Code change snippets
*** Begin section ***

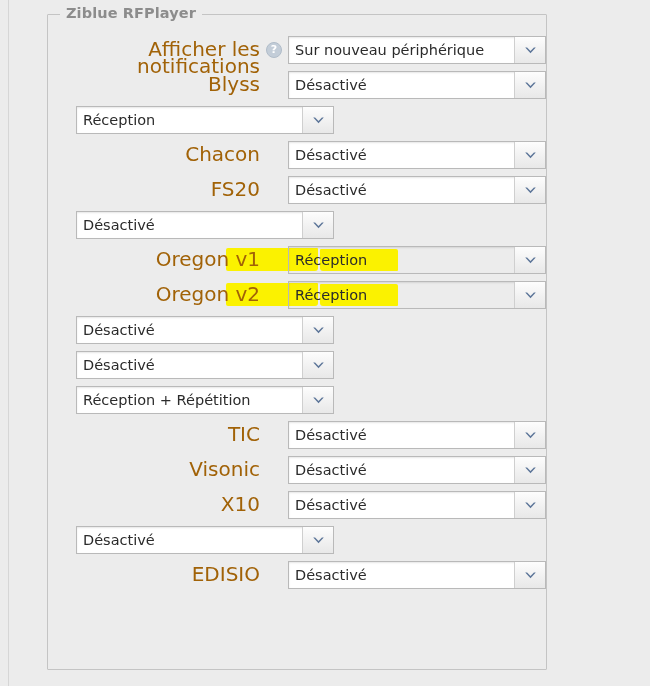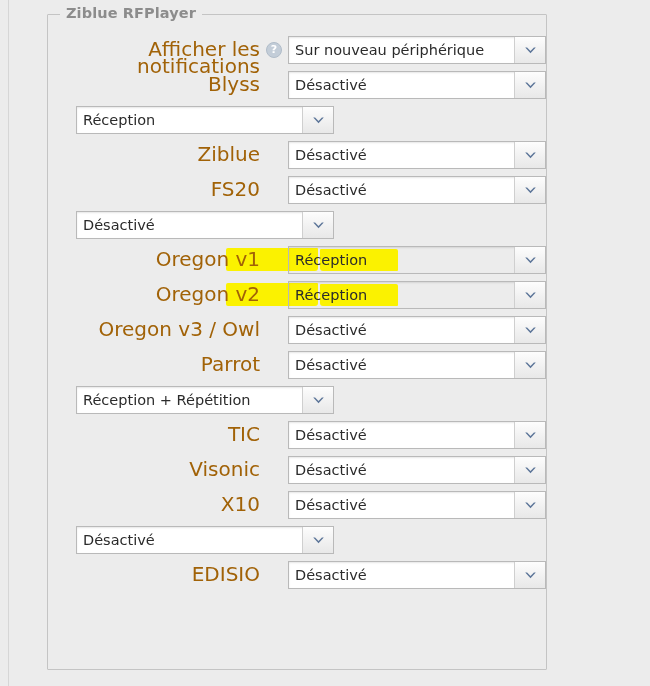--- a/index.html
+++ b/index.html
@@ -240,7 +240,7 @@
           </div>
         </div>
         <div class="form-row">
-          <div class="row-label">Ziblue</div>
+          <div class="row-label">Chacon</div>
           <div class="spacer-nohelp"></div>
           <div class="select-wrap">
             <div class="select-value">Désactivé</div>

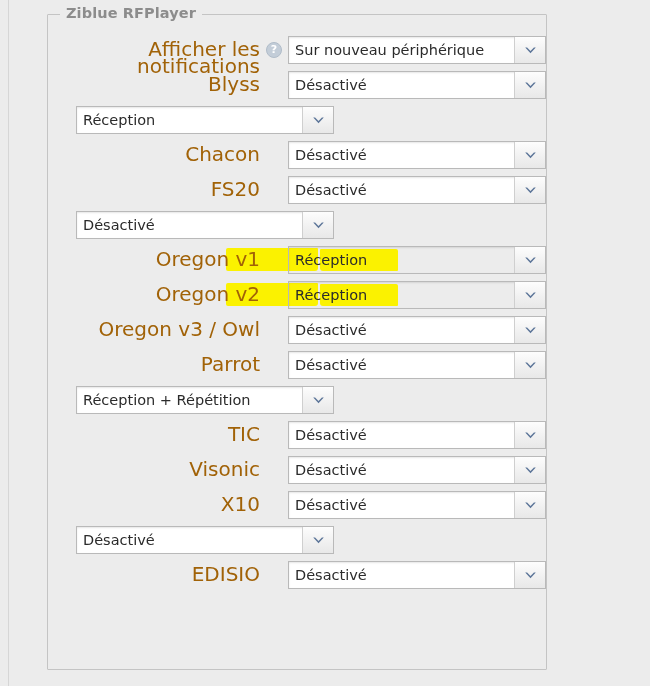--- a/index.html
+++ b/index.html
@@ -303,7 +303,6 @@
           </div>
         </div>
         <div class="form-row">
-          <div class="row-label">Oregon v3 / Owl</div>
           <div class="spacer-nohelp"></div>
           <div class="select-wrap">
             <div class="select-value">Désactivé</div>

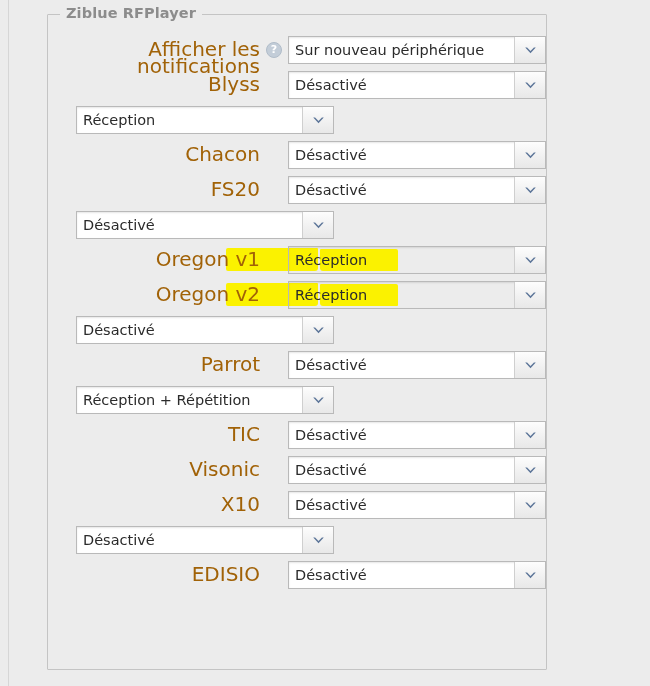--- a/index.html
+++ b/index.html
@@ -314,7 +314,6 @@
           </div>
         </div>
         <div class="form-row">
-          <div class="row-label">Parrot</div>
           <div class="spacer-nohelp"></div>
           <div class="select-wrap">
             <div class="select-value">Désactivé</div>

*** End section ***

• [Task requirements]: Find the lines above that hold "label", then copy each of them.

• [Output below]:
-          <div class="row-label">Ziblue</div>
+          <div class="row-label">Chacon</div>
-          <div class="row-label">Oregon v3 / Owl</div>
-          <div class="row-label">Parrot</div>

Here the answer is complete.